▸ **Directions**: Search the material for the string "Dark", then return every line where it is found.

▸ **Given data**:
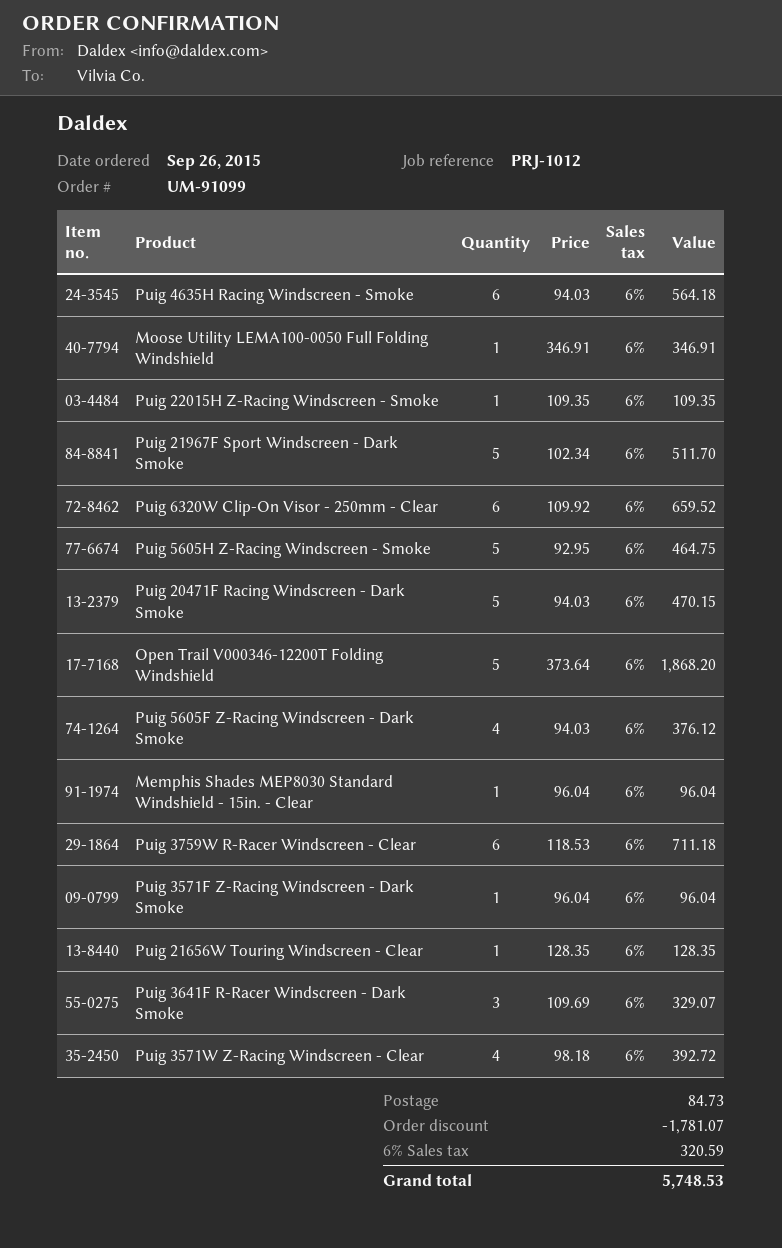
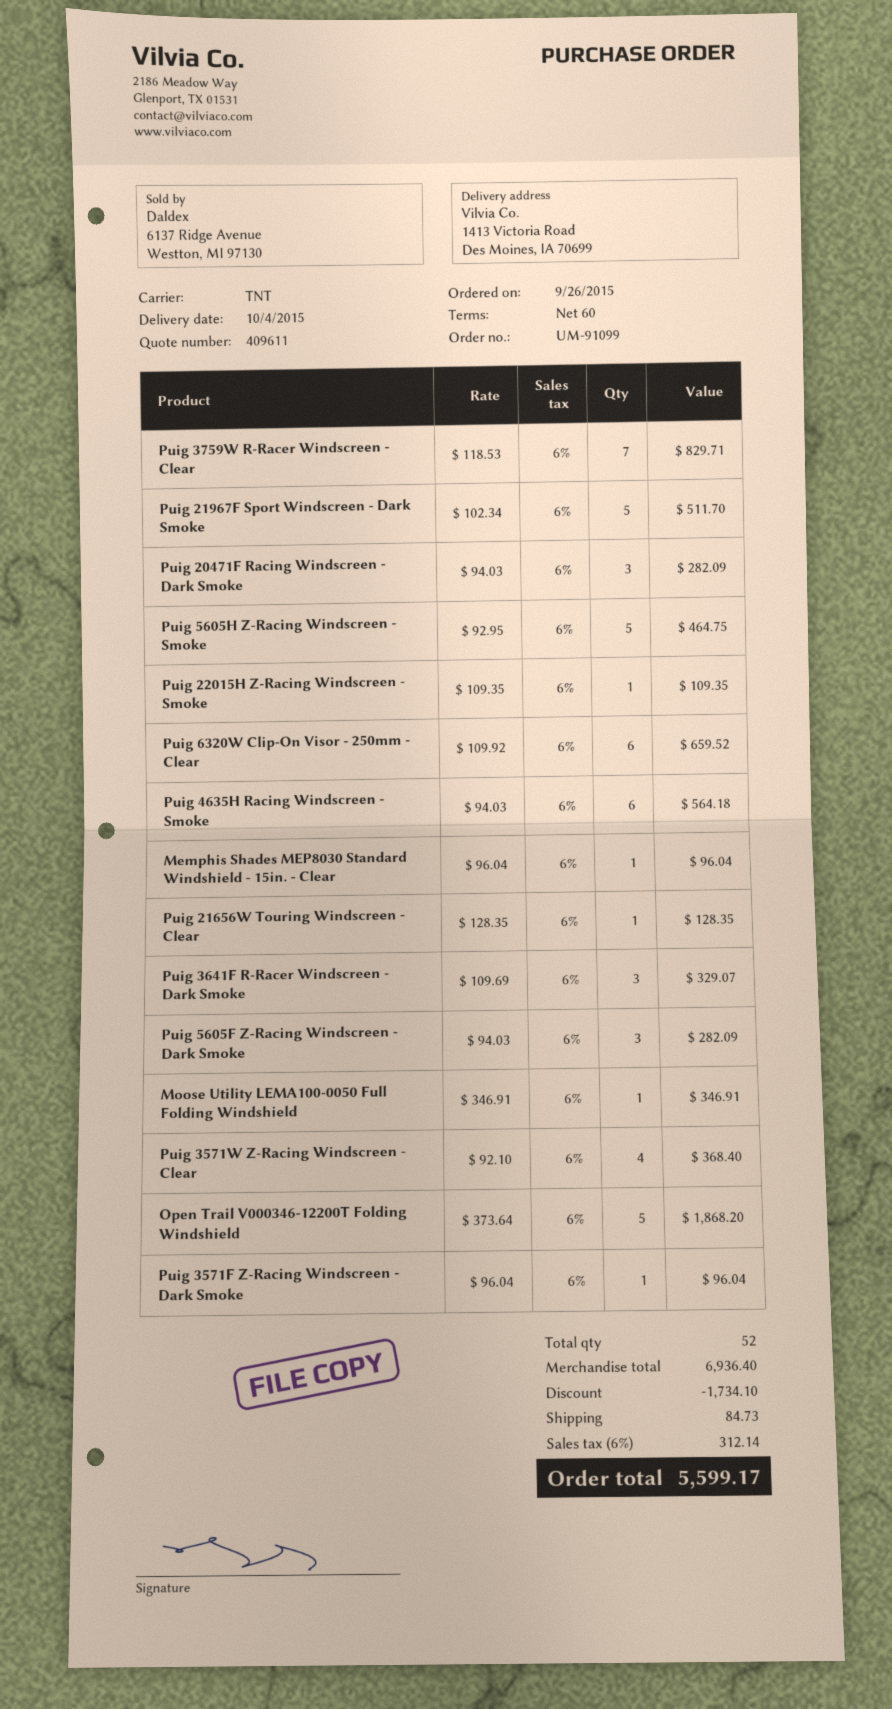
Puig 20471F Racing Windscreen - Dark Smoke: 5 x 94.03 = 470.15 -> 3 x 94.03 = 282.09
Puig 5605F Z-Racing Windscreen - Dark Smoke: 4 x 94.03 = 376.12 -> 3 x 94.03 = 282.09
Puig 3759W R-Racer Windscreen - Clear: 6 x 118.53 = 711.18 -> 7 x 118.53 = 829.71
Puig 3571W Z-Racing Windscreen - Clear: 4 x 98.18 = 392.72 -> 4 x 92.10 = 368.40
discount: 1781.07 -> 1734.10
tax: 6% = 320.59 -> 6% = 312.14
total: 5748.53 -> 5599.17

▸ **Expected output**:
Puig 20471F Racing Windscreen - Dark Smoke: 5 x 94.03 = 470.15 -> 3 x 94.03 = 282.09
Puig 5605F Z-Racing Windscreen - Dark Smoke: 4 x 94.03 = 376.12 -> 3 x 94.03 = 282.09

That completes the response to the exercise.